Recently, Betsy Babcock, CEO and co-Founder of Handsome Brook Farm, spoke to the Examiner about the City Harvest donation, the Farm’s commitment to both animal welfare and giving back to the community, and her goals for the future:
Meagan Meehan (M.M.): How and when were you inspired to start your company, and how did you decide on the name ‘Handsome Brook Farm’?
Betsy Babcock (B.B.): I am a country girl at heart. My grandparents had a farm in Springfield, Illinois and I would spend each summer there. It was the highlight of my year. My dream was always to have my own small farm, and when Bryan and I had the opportunity, we bought a small farm in Franklin, New York – located on East Handsome Brook, which runs directly behind our house – thus the name Handsome Brook Farm. And the Brook is truly handsome! We started a Farmstay Bed and Breakfast in 2007. Our pasture raised egg company’s origins are really the result of comments about our eggs from our Handsome Brook Farm Bed and Breakfast guests, who raved about how delicious our eggs are. We soon realized that the uniqueness of our eggs was because our hens, unlike cage free, free range, or even organic eggs, spend time outdoors on acres of pasture. It makes a difference in terms of both quality and animal welfare.

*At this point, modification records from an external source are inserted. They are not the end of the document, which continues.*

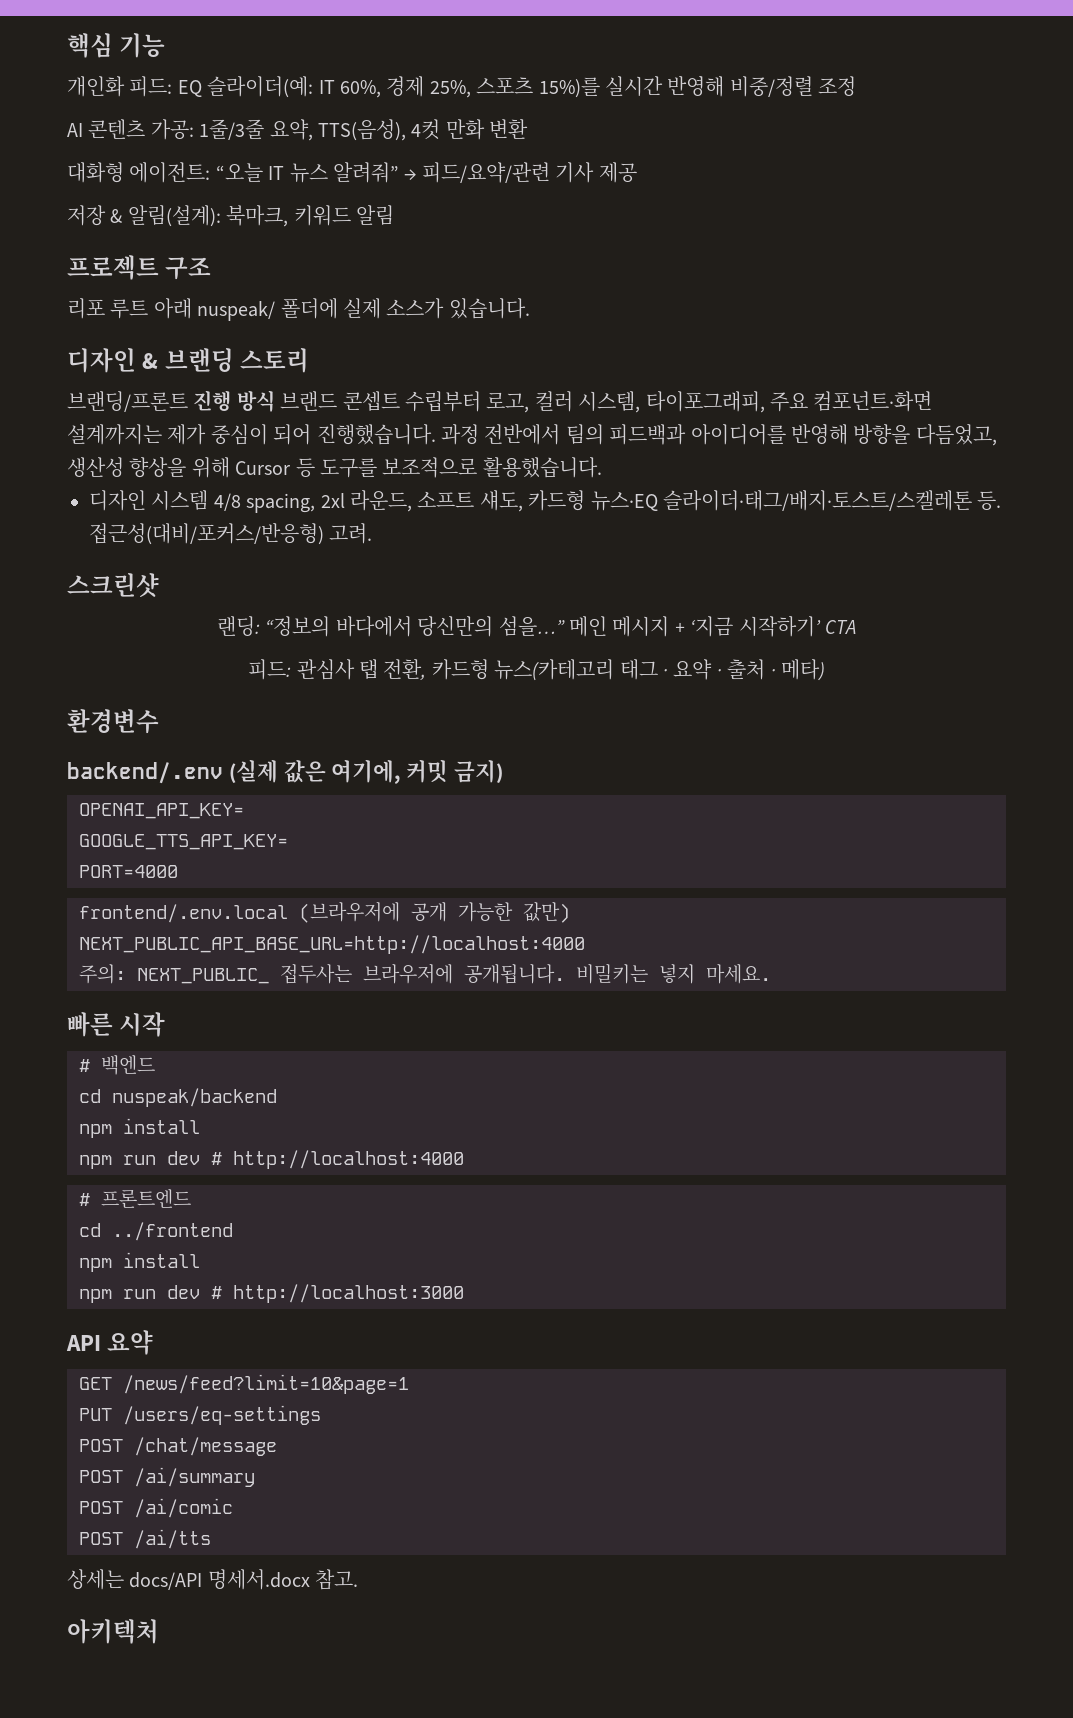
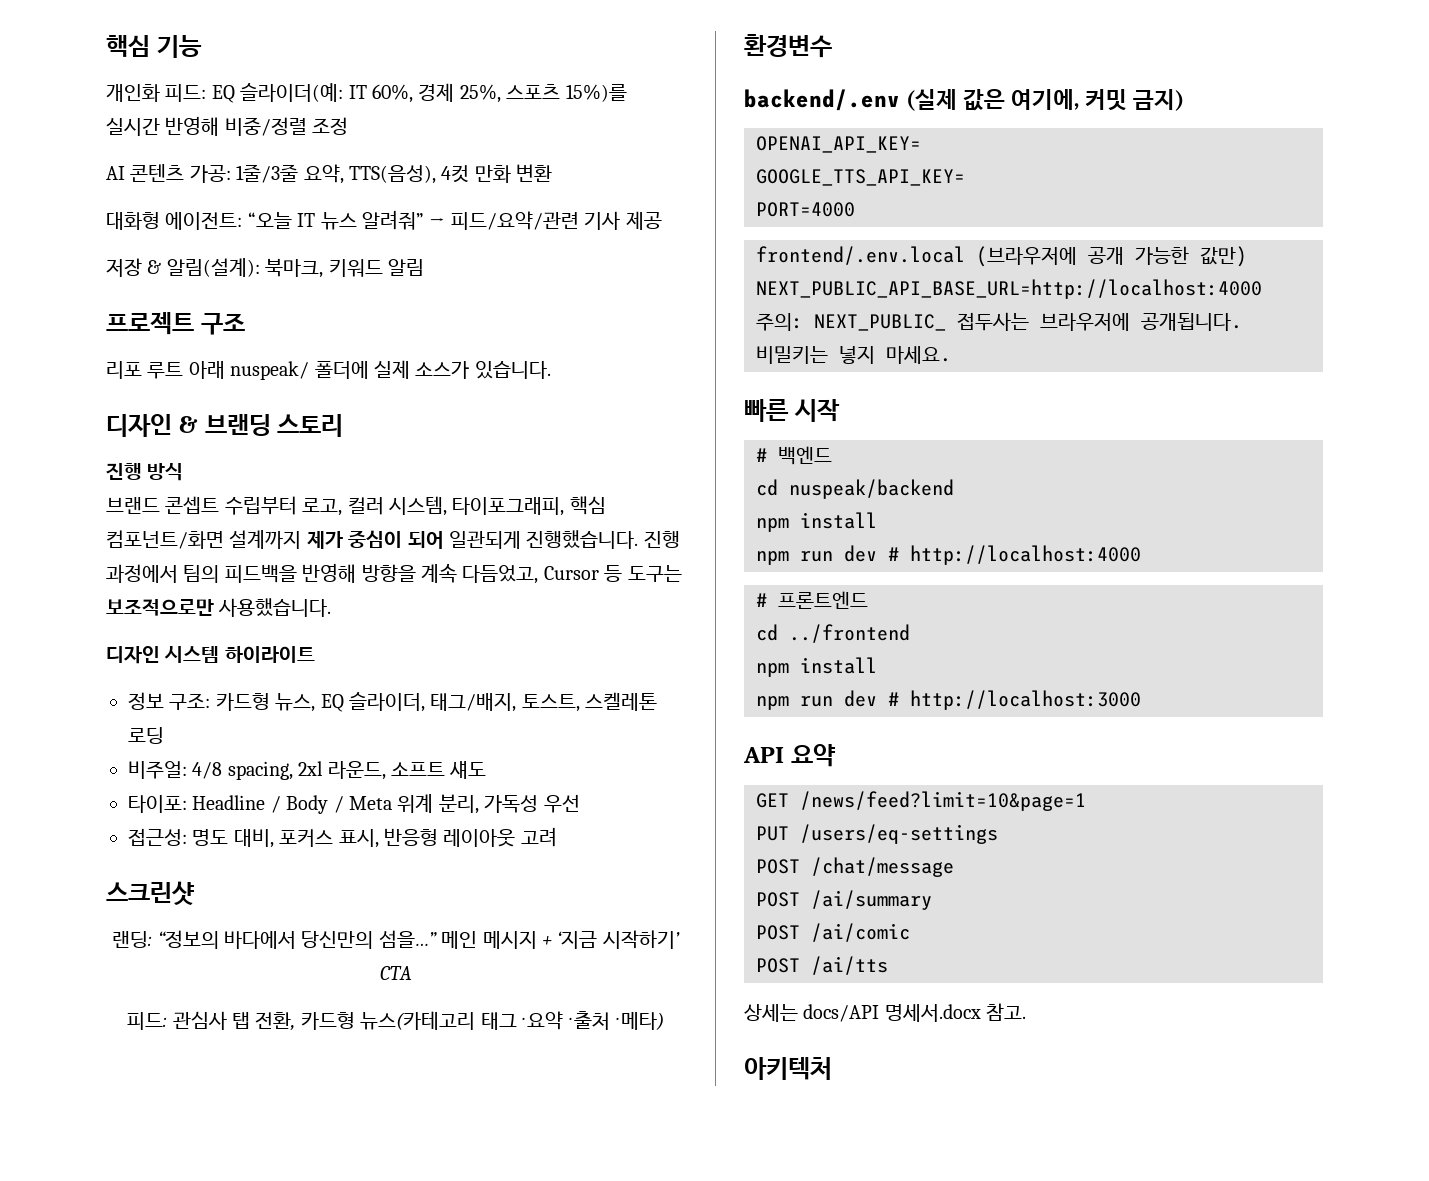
- 브랜딩/프론트 진행 방식 브랜드 콘셉트 수립부터 로고, 컬러 시스템, 타이포그래피, 주요 컴포넌트·화면 설계까지는 제가 중심이 되어 진행했습니다. 과정 전반에서 팀의 피드백과 아이디어를 반영해 방향을 다듬었고, 생산성 향상을 위해 Cursor 등 도구를 보조적으로 활용했습니다.
- 디자인 시스템 4/8 spacing, 2xl 라운드, 소프트 섀도, 카드형 뉴스·EQ 슬라이더·태그/배지·토스트/스켈레톤 등. 접근성(대비/포커스/반응형) 고려.
+ 진행 방식
+ 브랜드 콘셉트 수립부터 로고, 컬러 시스템, 타이포그래피, 핵심 컴포넌트/화면 설계까지 제가 중심이 되어 일관되게 진행했습니다. 진행 과정에서 팀의 피드백을 반영해 방향을 계속 다듬었고, Cursor 등 도구는 보조적으로만 사용했습니다.
+ 디자인 시스템 하이라이트
+ 정보 구조: 카드형 뉴스, EQ 슬라이더, 태그/배지, 토스트, 스켈레톤 로딩
+ 비주얼: 4/8 spacing, 2xl 라운드, 소프트 섀도
+ 타이포: Headline / Body / Meta 위계 분리, 가독성 우선
+ 접근성: 명도 대비, 포커스 표시, 반응형 레이아웃 고려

M.M.: How many animals are on your farm right now?
B.B.: We started with six chickens, two pigs, eleven sheep, and two barn cats on our farm. We now have nearly 80 small farms in our Handsome Brook Farm group, with nearly 400,000 hens – in Virginia, North Carolina, Maryland, Kentucky, Pennsylvania, and New York.

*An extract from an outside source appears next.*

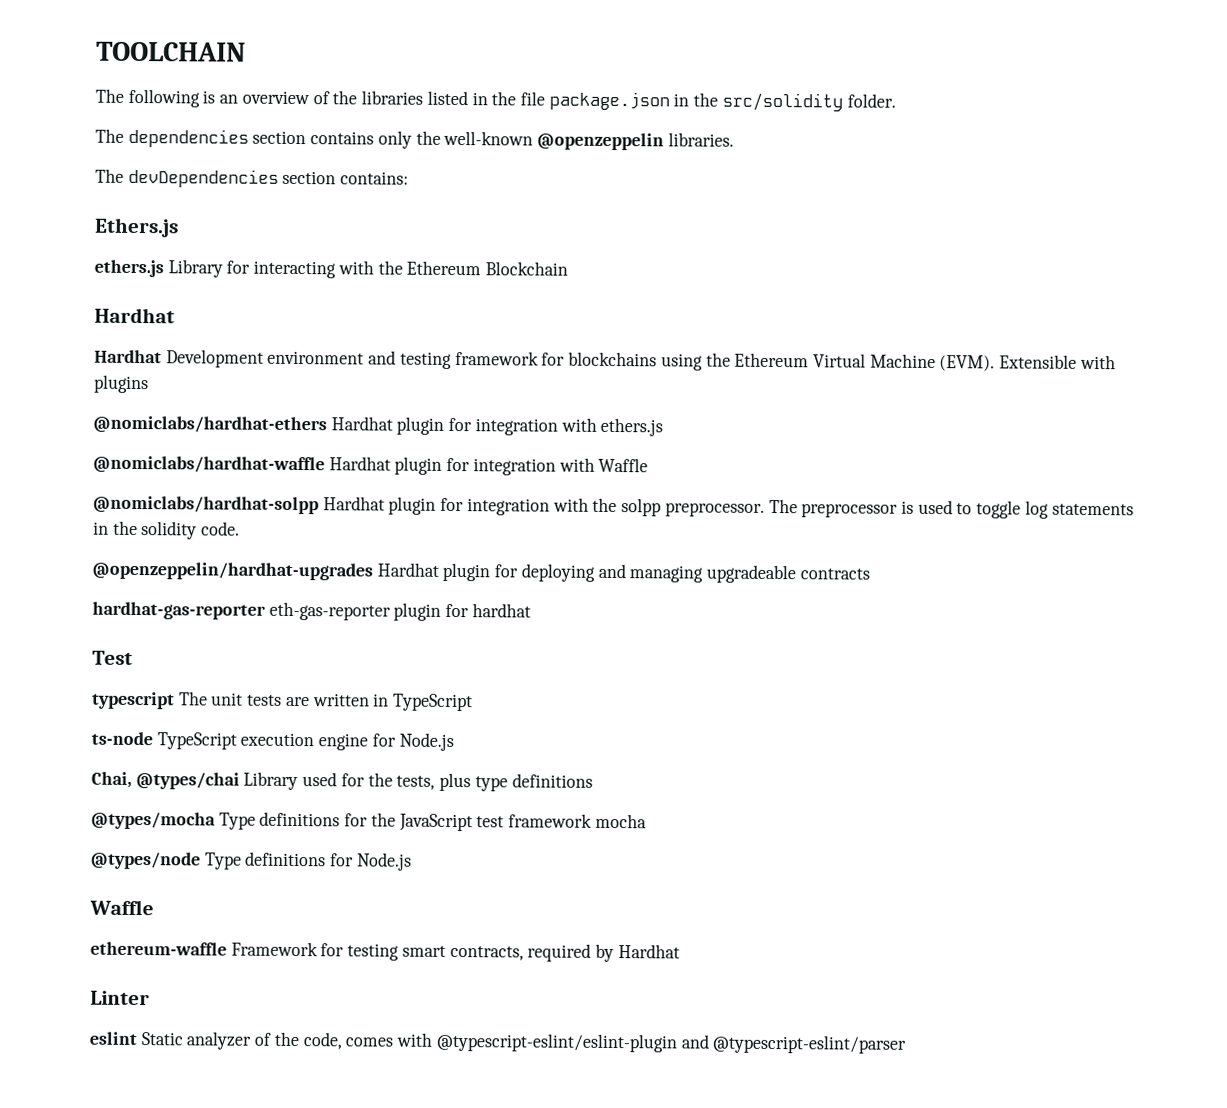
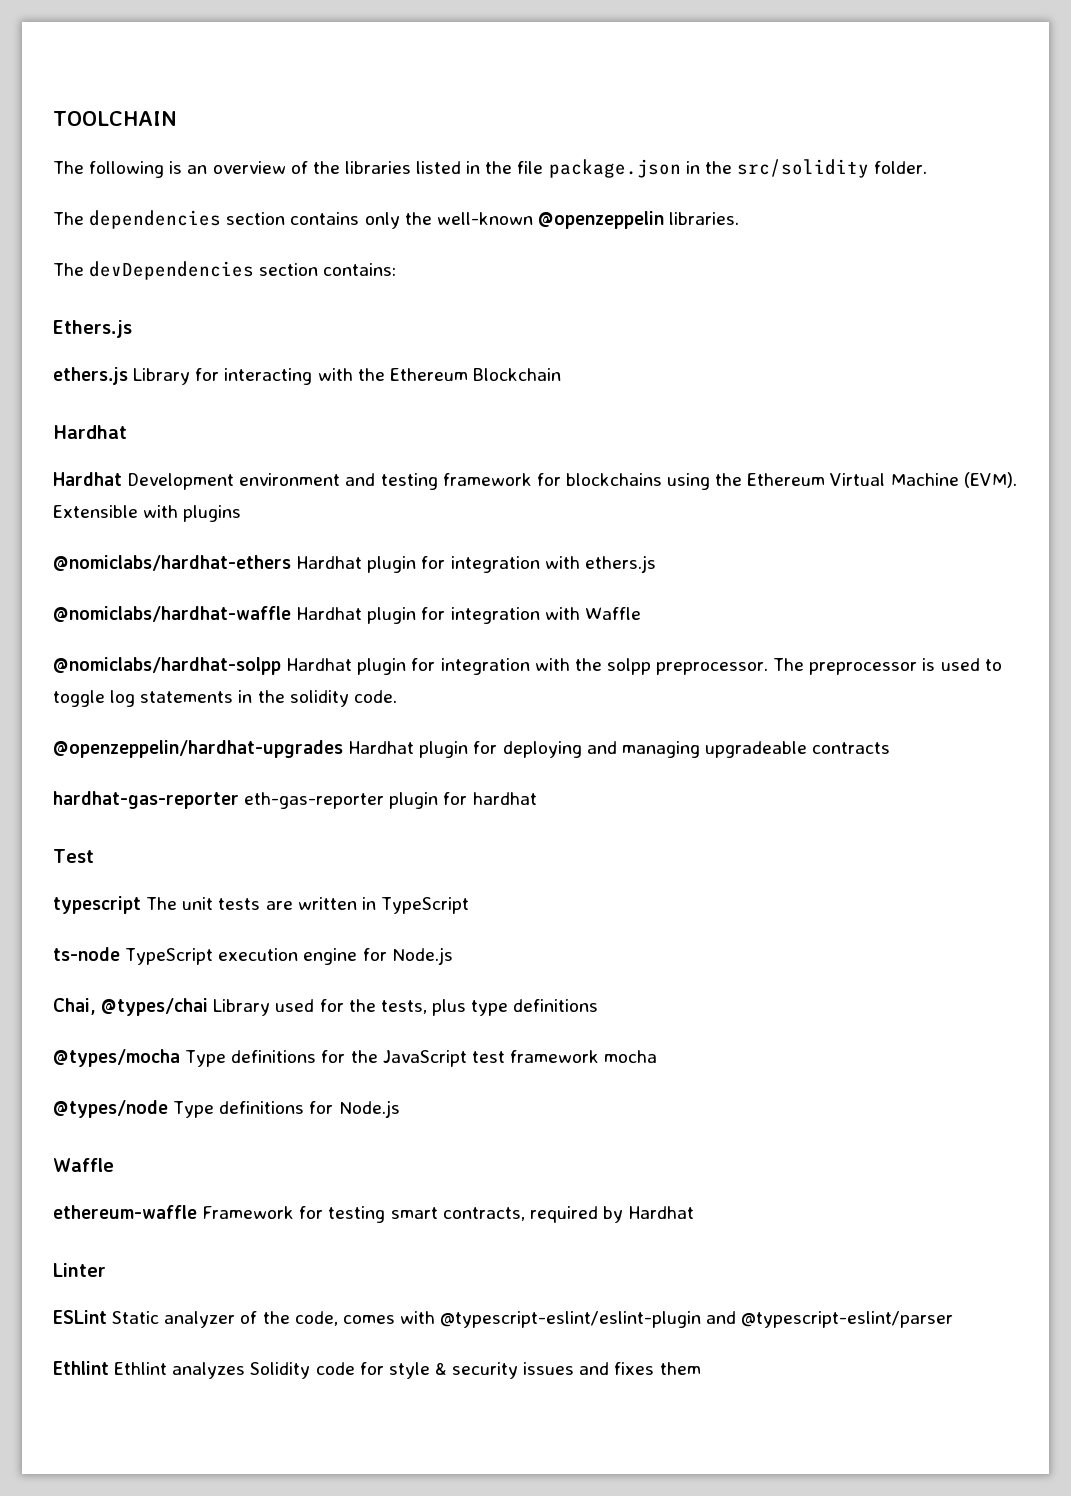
- eslint Static analyzer of the code, comes with @typescript-eslint/eslint-plugin and @typescript-eslint/parser
+ ESLint Static analyzer of the code, comes with @typescript-eslint/eslint-plugin and @typescript-eslint/parser
+ Ethlint Ethlint analyzes Solidity code for style & security issues and fixes them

M.M.: When and how did you get involved with NYC Harvest?
B.B.: We have always heard about the wonderful work that City Harvest does, and had wanted to find an opportunity to give back and help fight hunger. We have a real issue with hunger for the working poor right in rural communities throughout the United States, so this is an issue that hits close to home. We had an opportunity to donate a large quantity (23,500 dozen) eggs – and City Harvest was the first place we thought of, as we knew they could get them to people who needed them.

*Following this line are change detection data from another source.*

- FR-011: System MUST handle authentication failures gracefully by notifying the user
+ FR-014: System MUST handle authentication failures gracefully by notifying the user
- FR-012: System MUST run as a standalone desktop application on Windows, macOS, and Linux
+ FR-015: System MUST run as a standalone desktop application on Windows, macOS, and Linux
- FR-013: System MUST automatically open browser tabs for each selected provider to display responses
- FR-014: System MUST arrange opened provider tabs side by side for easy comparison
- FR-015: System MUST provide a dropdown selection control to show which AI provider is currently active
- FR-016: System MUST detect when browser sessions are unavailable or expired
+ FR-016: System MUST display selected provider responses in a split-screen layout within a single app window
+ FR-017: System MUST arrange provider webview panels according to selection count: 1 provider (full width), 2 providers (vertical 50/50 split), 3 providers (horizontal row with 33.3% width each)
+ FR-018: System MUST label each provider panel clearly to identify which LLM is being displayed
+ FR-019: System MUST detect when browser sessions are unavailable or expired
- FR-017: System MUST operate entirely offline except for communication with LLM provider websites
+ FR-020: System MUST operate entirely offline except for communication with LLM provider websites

M.M.: Thus far, what has been the most rewarding part of working on the farm?
B.B.: Personally, I love being outdoors with animals and watching things grow – so every day is a new thrill. I love the seasonality and rhythm of farming. But the most rewarding part is the fact that, through Handsome Brook Farm, we have been able to help small farms. Our partner farms throughout the United States continue to stay in farming and make a full time living – all while raising pasture raised hens in a humane and sustainable manner, and our consumers from coast to coast respond to our eggs in such a supportive way.
M.M.: Where do you hope the farm will be ten years from now?
B.B.: I hope that we will continue to increase the number of farms that we can include in our group and reach more and more customers with our pasture raised eggs.
M.M.: Are there any upcoming projects and/or events that you would like to mention?
B.B.: One of the keys to our continued growth is vertical integration. Last year we purchased a feed mill in Cortland, New York and are producing our own Certified Organic feed. This has made a tremendous difference in the nutritional care of our hens, their health, and at a better cost to our farms. We are in the process of putting an egg packing facility in Virginia, where we will be able to pack our own eggs, and which will serve has our corporate headquarters. Our live operations team is continuing to grow, to support the needs of the additional farms we are bringing on. Our eggs are currently sold at stores throughout the United States, including Kroger, Publix, Harris Teeter, Sprouts, Wegman’s and Whole Foods (NE only for Whole Foods). We look forward to continuing to grow and serve. As we do, we will continue to look for opportunities to fight hunger through organizations like City Harvest and Feeding America. While we are deeply committed to animal welfare, we are equally so to the human condition.